Before   MICHAEL J. WALSH, WILLIE T.C. THOMAS,

MICHAEL E. GROOM

 

 

            The issue is whether appellant had any disability or residuals requiring further medical treatment on or after January 12, 1999, causally related to her July 4, 1978 employment injuries.

            On July 4, 1978 appellant, then a 38-year-old nursing assistant, sustained head injuries and contusions involving her face, nose and jaw, loss of consciousness, cervical strain, left knee strain and a major depressive disorder, following an attack by a psychiatric patient.  Appellant underwent injury-related surgery and was paid appropriate compensation benefits.  She did not return to work.

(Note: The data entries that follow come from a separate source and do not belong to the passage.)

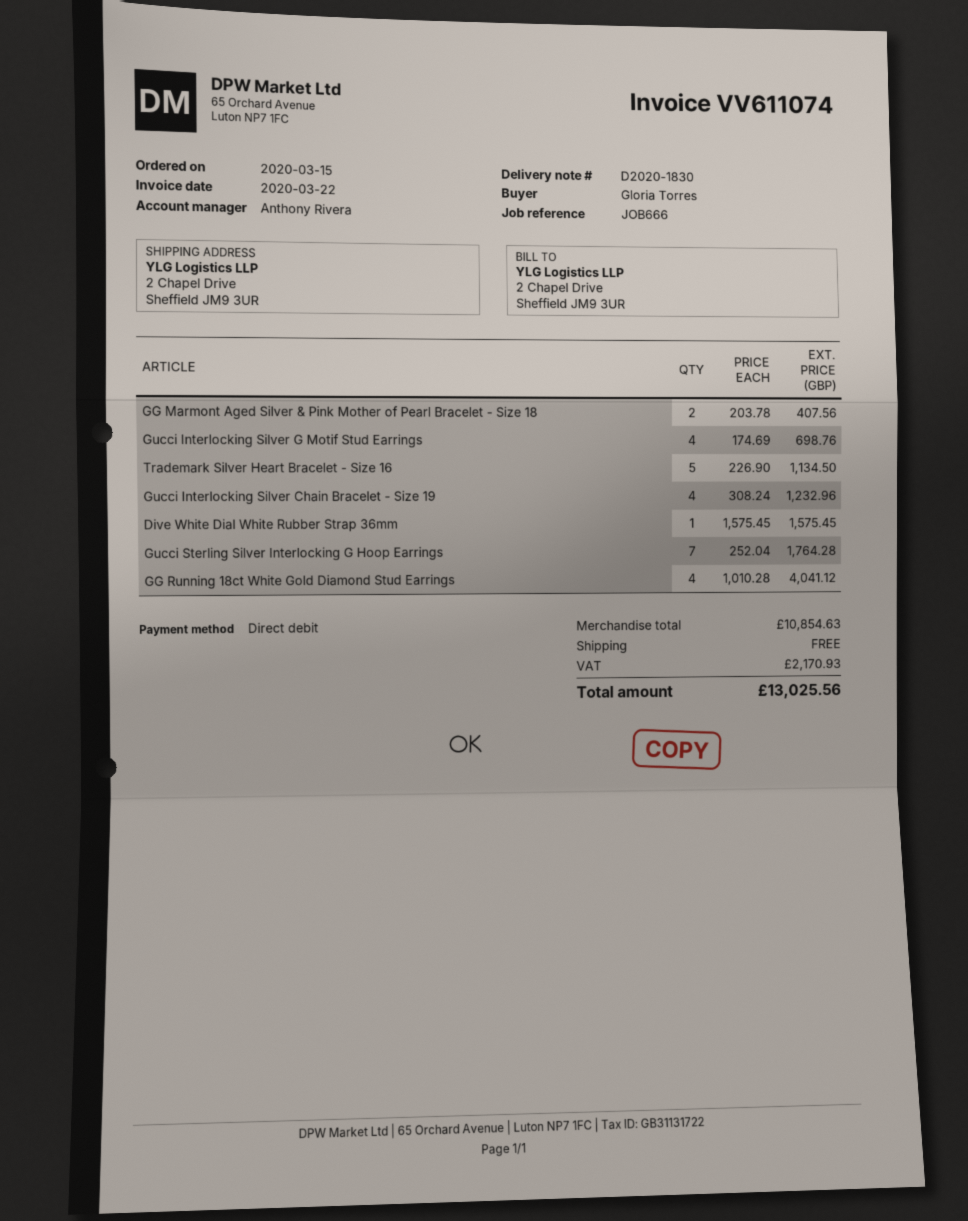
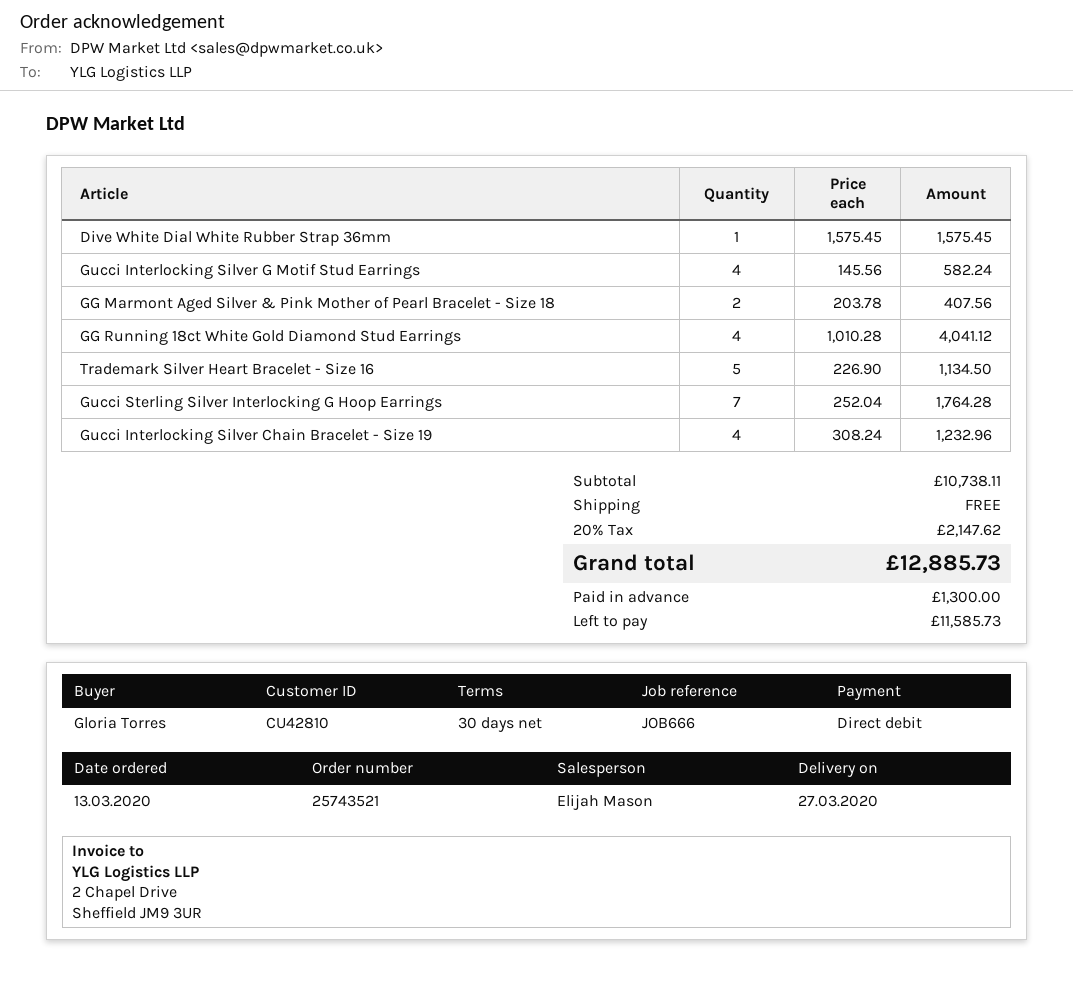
order date: 2020-03-15 -> 2020-03-13
sales rep: Anthony Rivera -> Elijah Mason
Gucci Interlocking Silver G Motif Stud Earrings: 4 x 174.69 = 698.76 -> 4 x 145.56 = 582.24
subtotal: 10854.63 -> 10738.11
tax: 2170.93 -> 2147.62
total: 13025.56 -> 12885.73

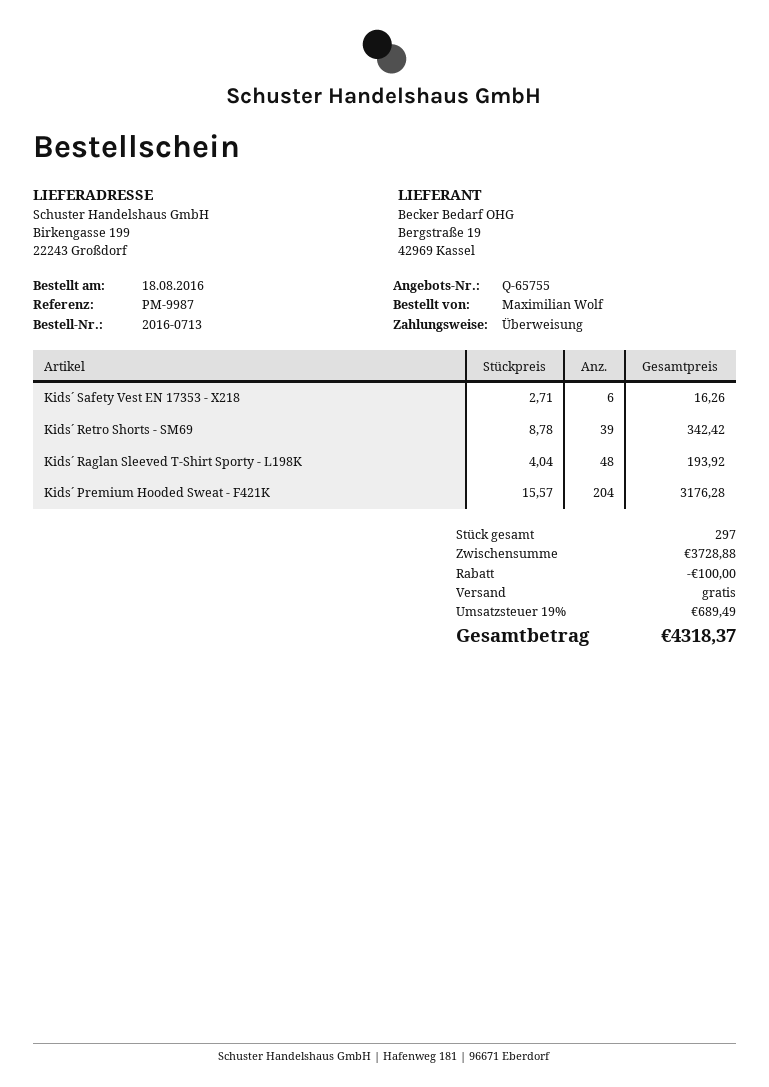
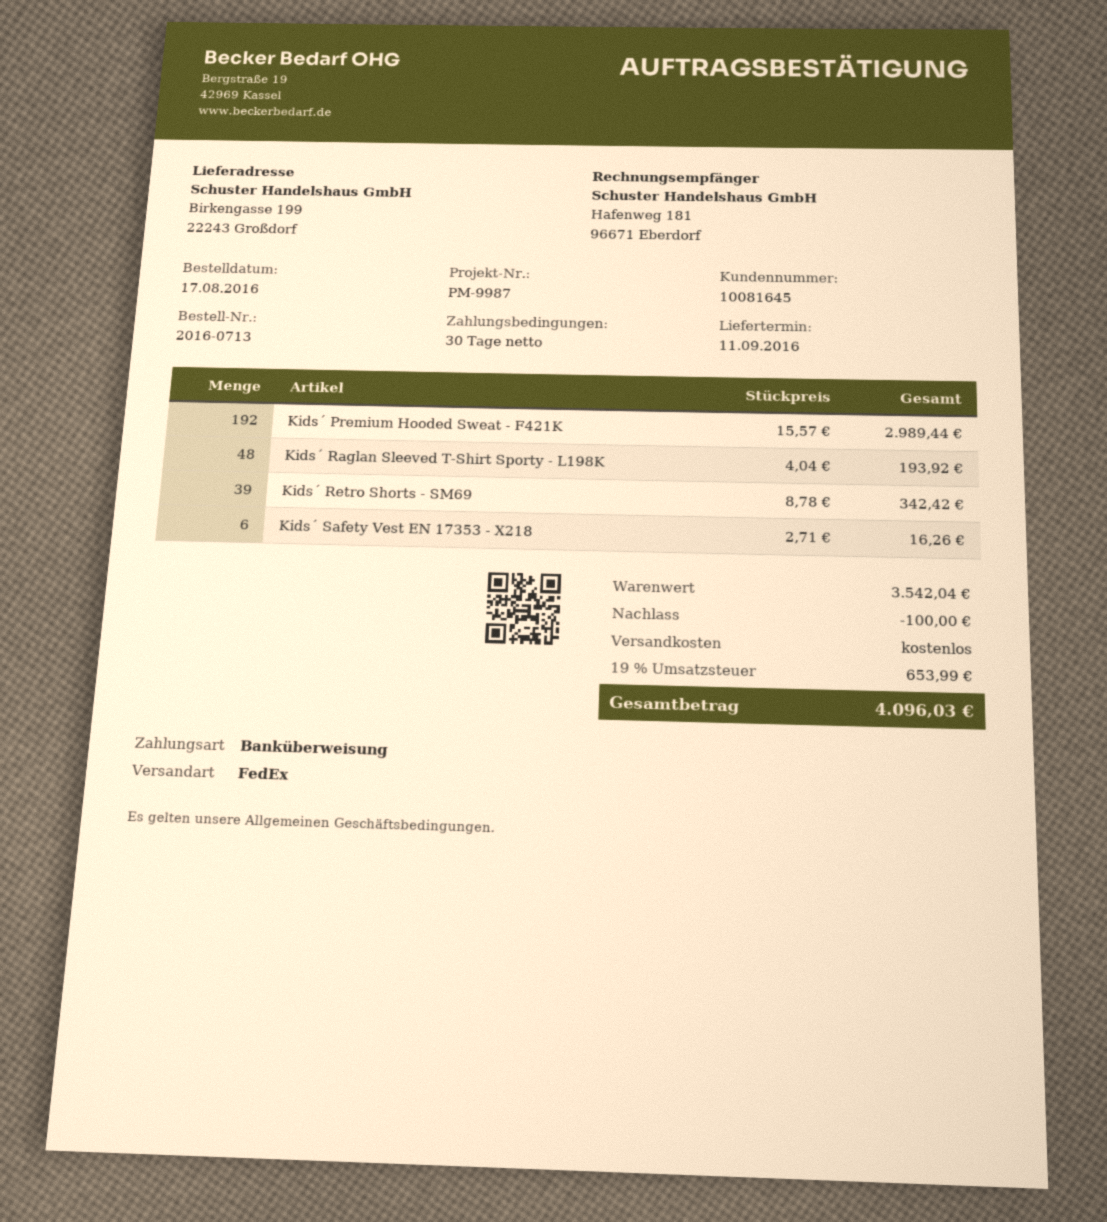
order date: 2016-08-18 -> 2016-08-17
Kids´ Premium Hooded Sweat - F421K: 204 x 15.57 = 3176.28 -> 192 x 15.57 = 2989.44
subtotal: 3728.88 -> 3542.04
tax: 19% = 689.49 -> 19% = 653.99
total: 4318.37 -> 4096.03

            The Office referred appellant for a second opinion examination to Dr. Leonard R. Smith, a Board-certified orthopedic surgeon.  In a report dated May 22, 1986, Dr. Smith stated:  “Certainly, this is not a disabling condition.”  He noted that appellant’s history of depression and other psychiatric problems predated her work incident and were not related to the work incident.  Dr. Smith diagnosed mild neck arthritis without evidence of radiculopathy and concluded that appellant had no residuals from her accepted cervical strain condition.  He opined that she was able to work with a 40- to 50-pound lifting limit.

            In 1988 appellant sought treatment with Dr. Galo L. Tan, a Board-certified neurologist.  By report dated January 5, 1995, Dr. Tan noted continuing diagnoses of cervical radiculopathy, cervical spondylosis, bilateral shoulder bursitis, right arm lymphadenopathy, sciatica and lumbosacral spondylosis.  He noted that appellant required further physical therapy.  By report dated May 8, 1996, Dr. Tan indicated that appellant was disabled due to migraine headaches, depression, postmastectomy, chronic pancreatitis and low back pain.  Trigeminal neuralgia was also diagnosed.  On May 5, 1995 he opined that appellant was totally and permanently disabled.  On August 19, 1996 Dr. Tan diagnosed cervical strain, nerve root irritation, muscle strain, no median carpal tunnel syndrome and no neuropathy or brachial plexopathy.

            On July 24, 1995 Dr. Thomas E. Baier, a Board-certified orthopedic surgeon, noted that appellant had bilateral shoulder bursitis as well as adhesive capsulitis of the right shoulder, for which she received cortisone injections and physical therapy.  Dr. Baier performed a diagnostic arthroscopy of the left shoulder with an arthroscopic acromioplasty and arthroscopic bursectomy of the left shoulder on July 10, 1996.

            By report dated July 15, 1996, Dr. Peter S. Chhabria, a Board-certified neurologist, indicated that appellant’s symptoms started after she was attacked by the psychiatric patient, that her complaints of neck and right arm pain, but that she had full range of motion.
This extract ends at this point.